With bond yields at record lows in many OECD countries and wages largely stagnant, we often hear that "there is no inflation." Well, consumers have already experienced food price inflation in recent years and are certain to experience higher grocery prices in future. There will be some respite where successful crops are sourced locally, but unfortunately, adverse weather and increased demand are only half of the story. Our governments continue to debase our fiat currencies as never before.
Inflation is insidious because it usually occurs incrementally and is sometimes disguised by food retailers who reduce the weight of items provided but not the price. Inflation also compounds because the 10% price increase you may be paying today is a bigger cash outlay than a 10% price increase a year or two ago. To see the long-term consequences of this compounding look at these prices for three US grains currently in the news recently in both nominal terms and also adjusted for CPI inflation since 1962: corn (nominal & inflation adjusted), soybeans (N & I-A) wheat (N & I-A). And remember, many of us maintain that CPI is understated.

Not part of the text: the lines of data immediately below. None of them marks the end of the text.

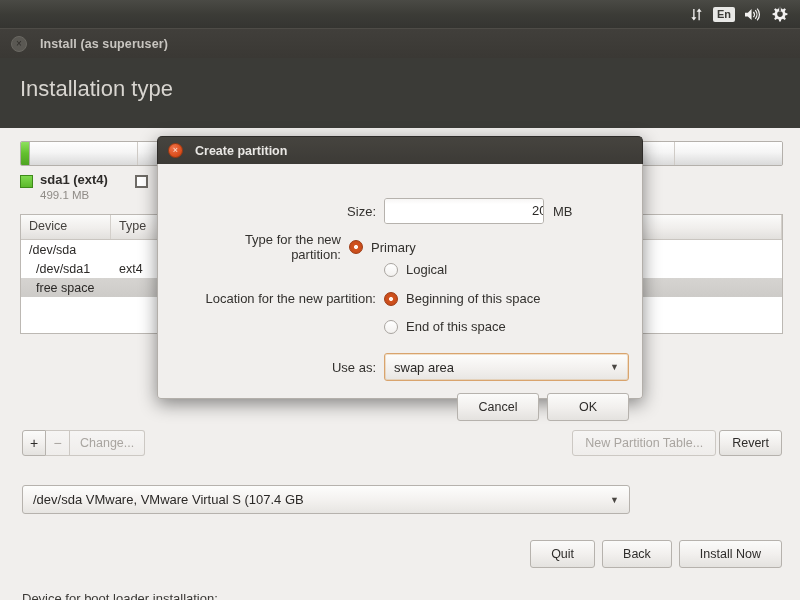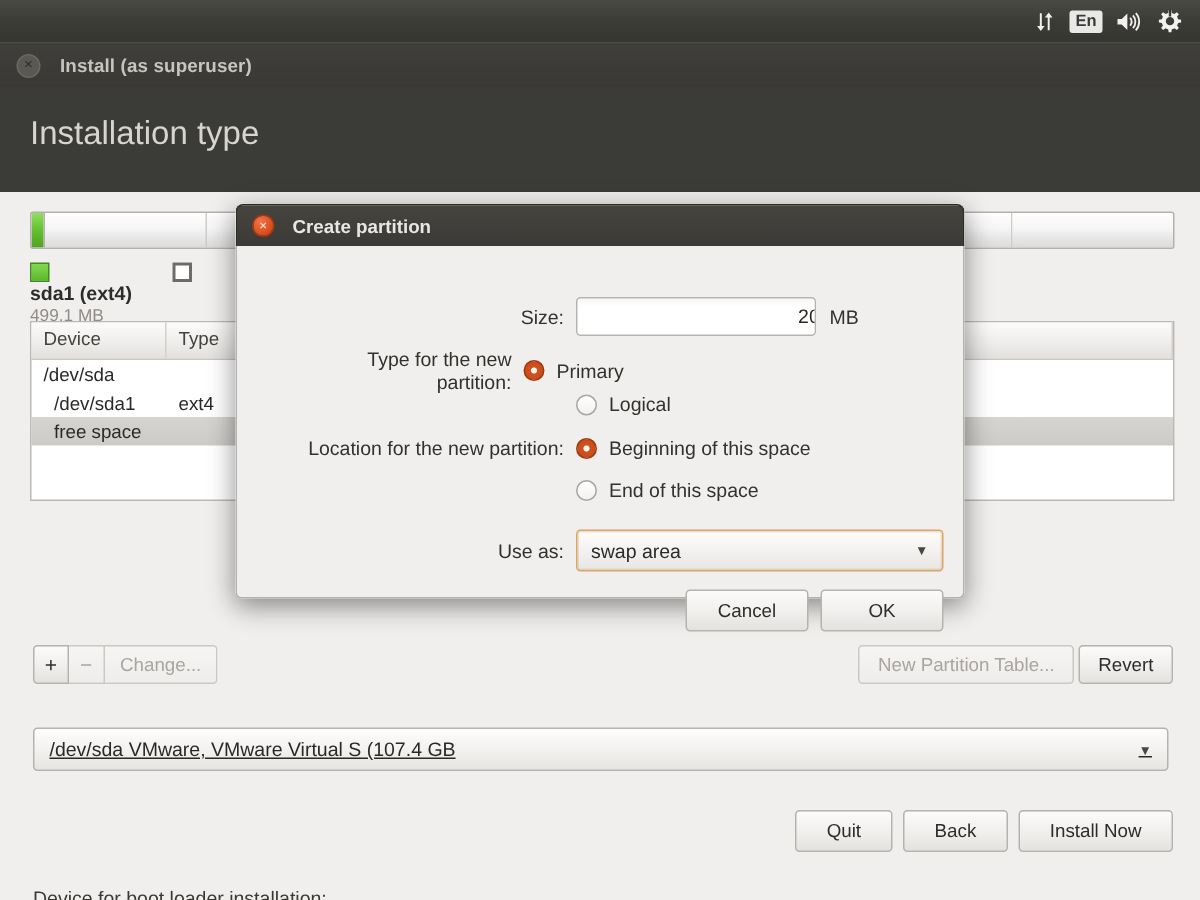"sda1 (ext4)" .legend-entry { flex-direction: column -> none }
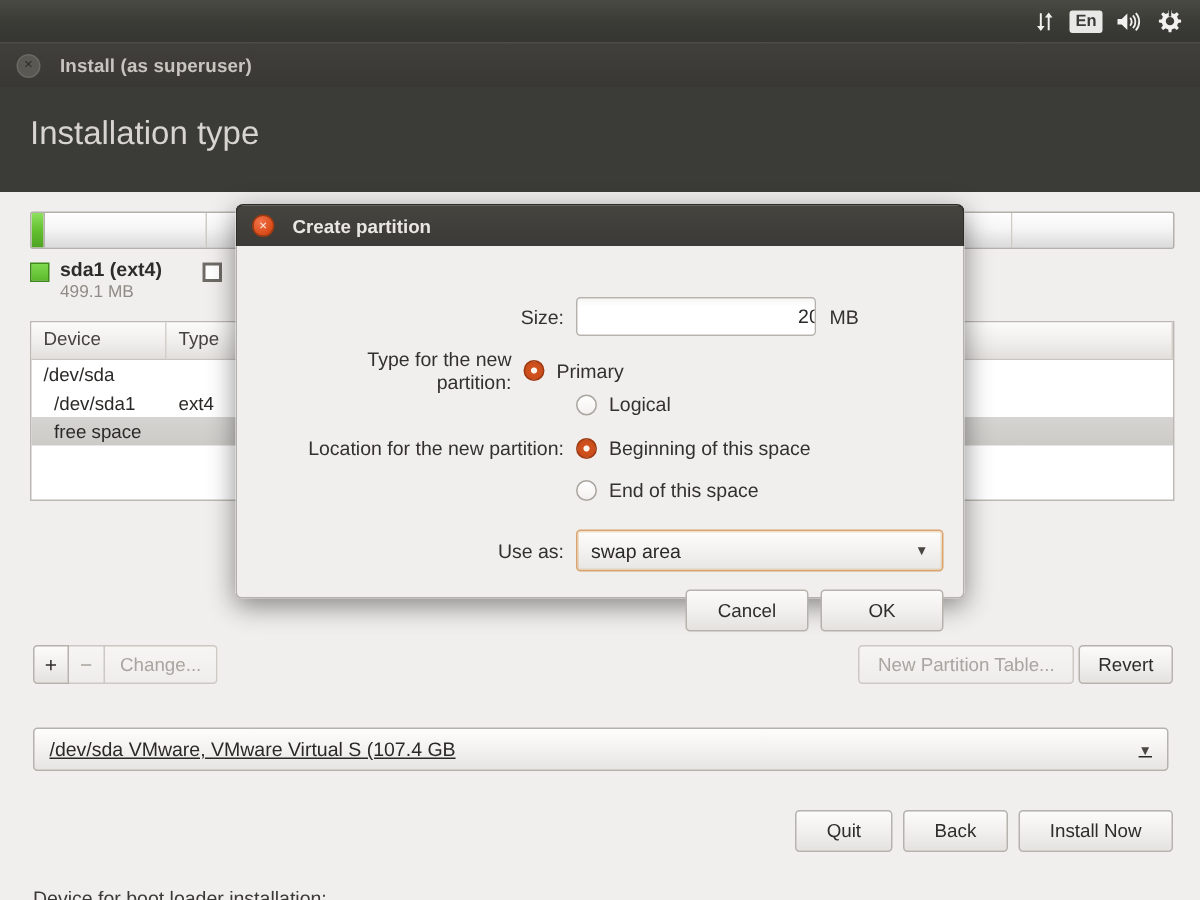"/dev/sda VMware, VMware Virtual S" #boot-combo { text-decoration: underline -> none; width: 757px -> 608px }
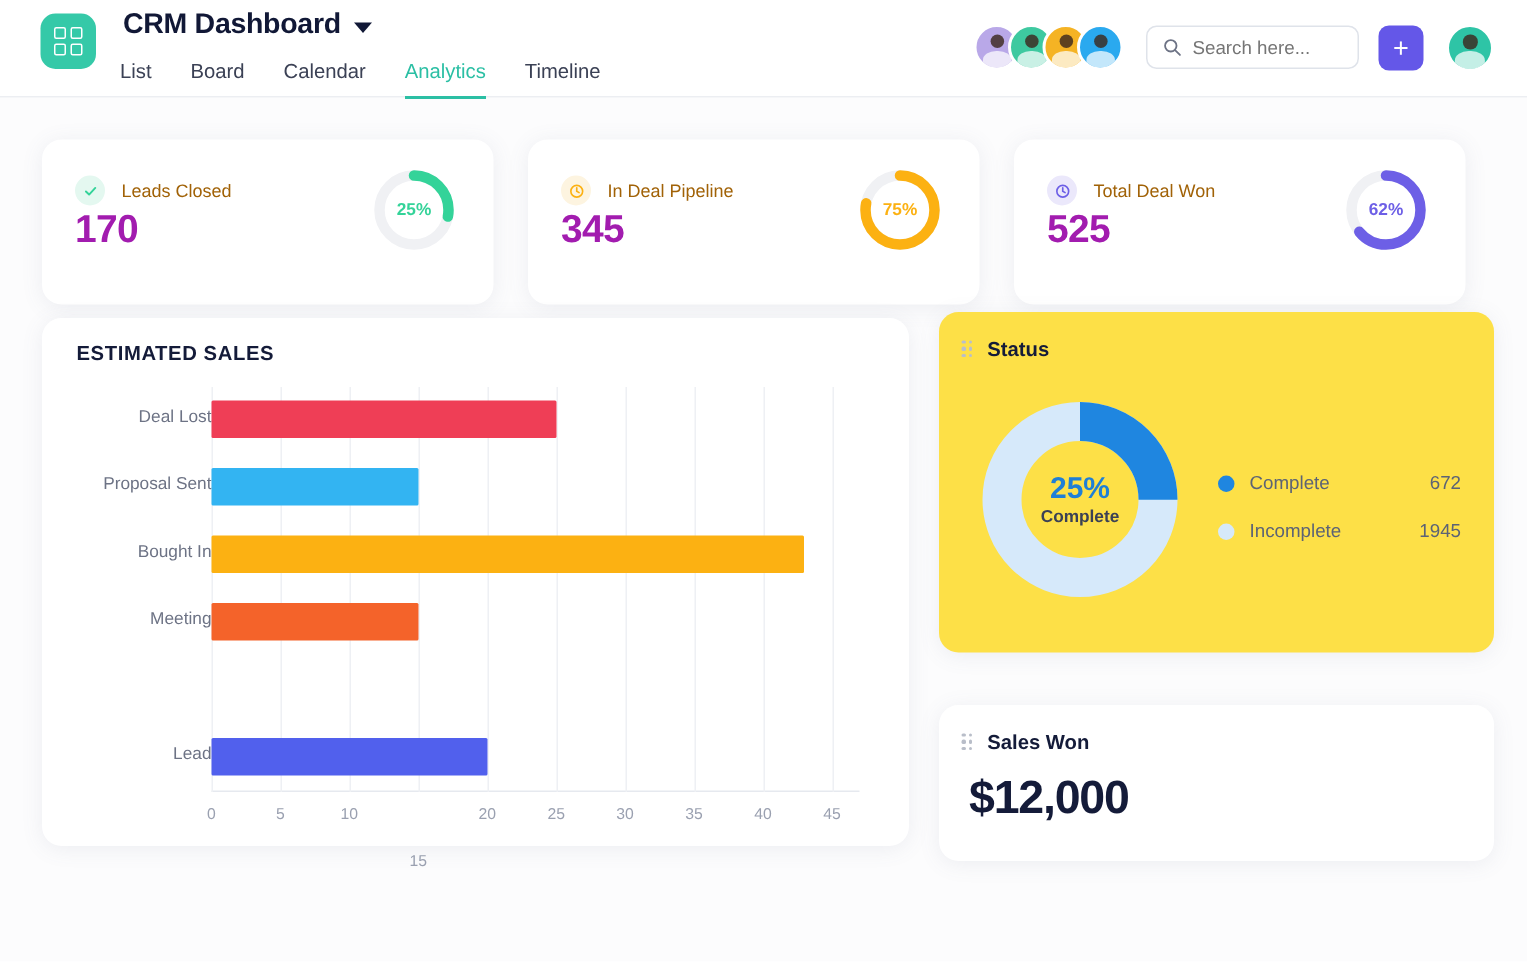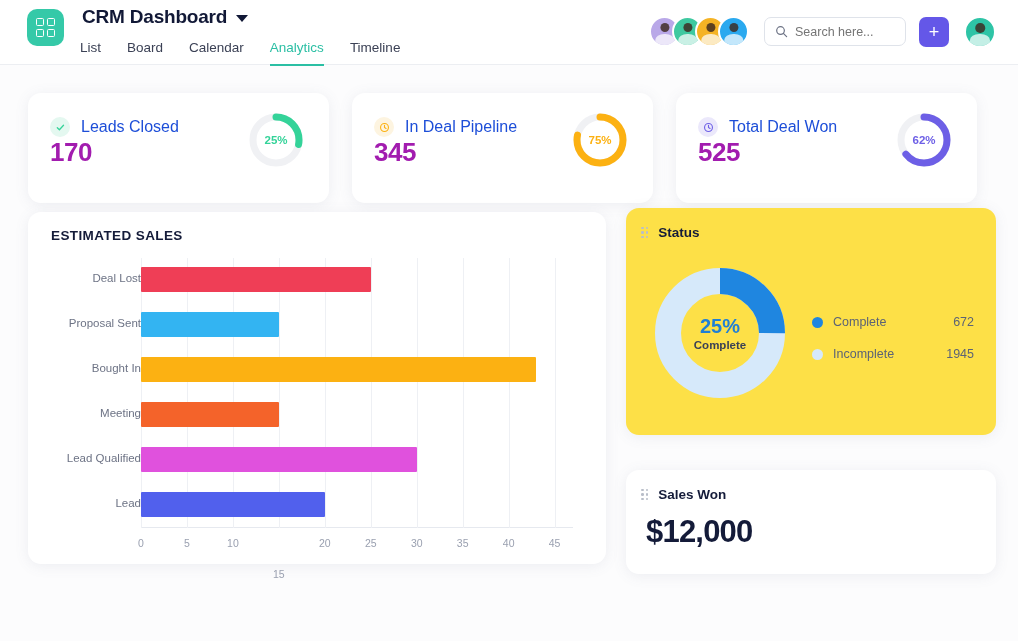"Leads Closed" .stat-label { color: #1d4ed8 -> #a16207; font-size: 16px -> 12px }
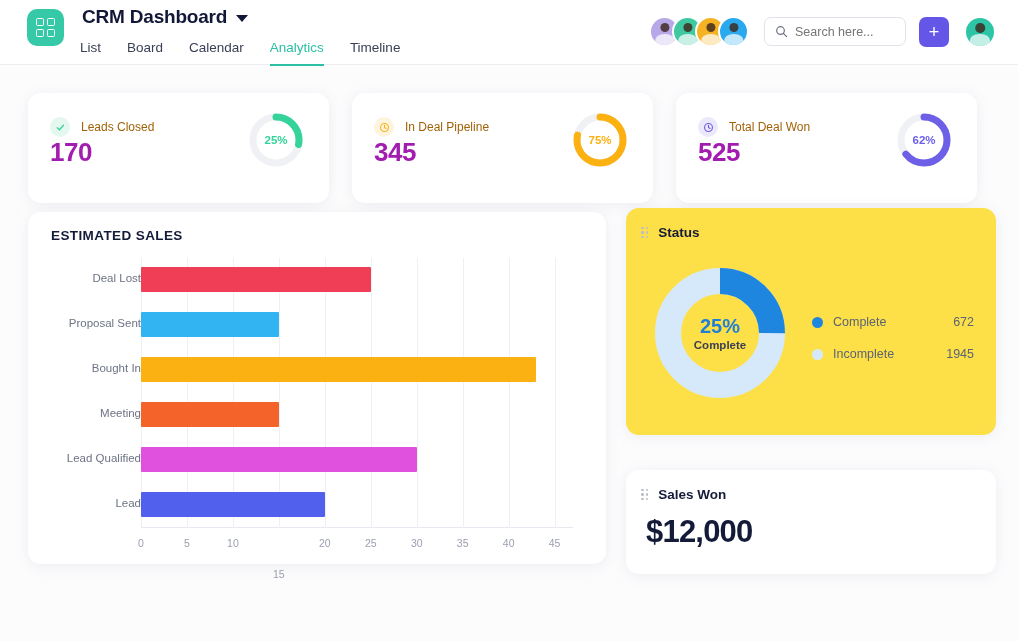"Lead Qualified" div.bar-row { html: <div> <div>Lead Qualified</div> <div></div> </div> -> none }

Old timers corner - For further insight regarding this loss of purchasing power, younger readers should ask any older relatives or friends about prices during their youth. I can still remember paying a dime for a cop of coffee in the early 1960s and that included unlimited refills at no extra charge. The table or counter seat and conversation were thrown in for free. This morning I spent £2.50 for my takeaway latte.
Here are some other articles on the drought which may be of interest:
From The Sunday Times: Corn crisis highlights the end of cheap food. Note also Jeremy Grantham's comments on food prices in this article, his personal investments and the outlook for fertilisers (see also Eoin's comments below).
As an agricultural commodity powerhouse, Cargill will be a very interesting share if it is ever publicly floated.
Bloomberg: Soybean Area In India To Climb As Record Prices Boost Sowing.
Agriculture production in India remains woefully backward. However, with the right governance, reform and infrastructure, India could become one of the world's biggest agricultural producers.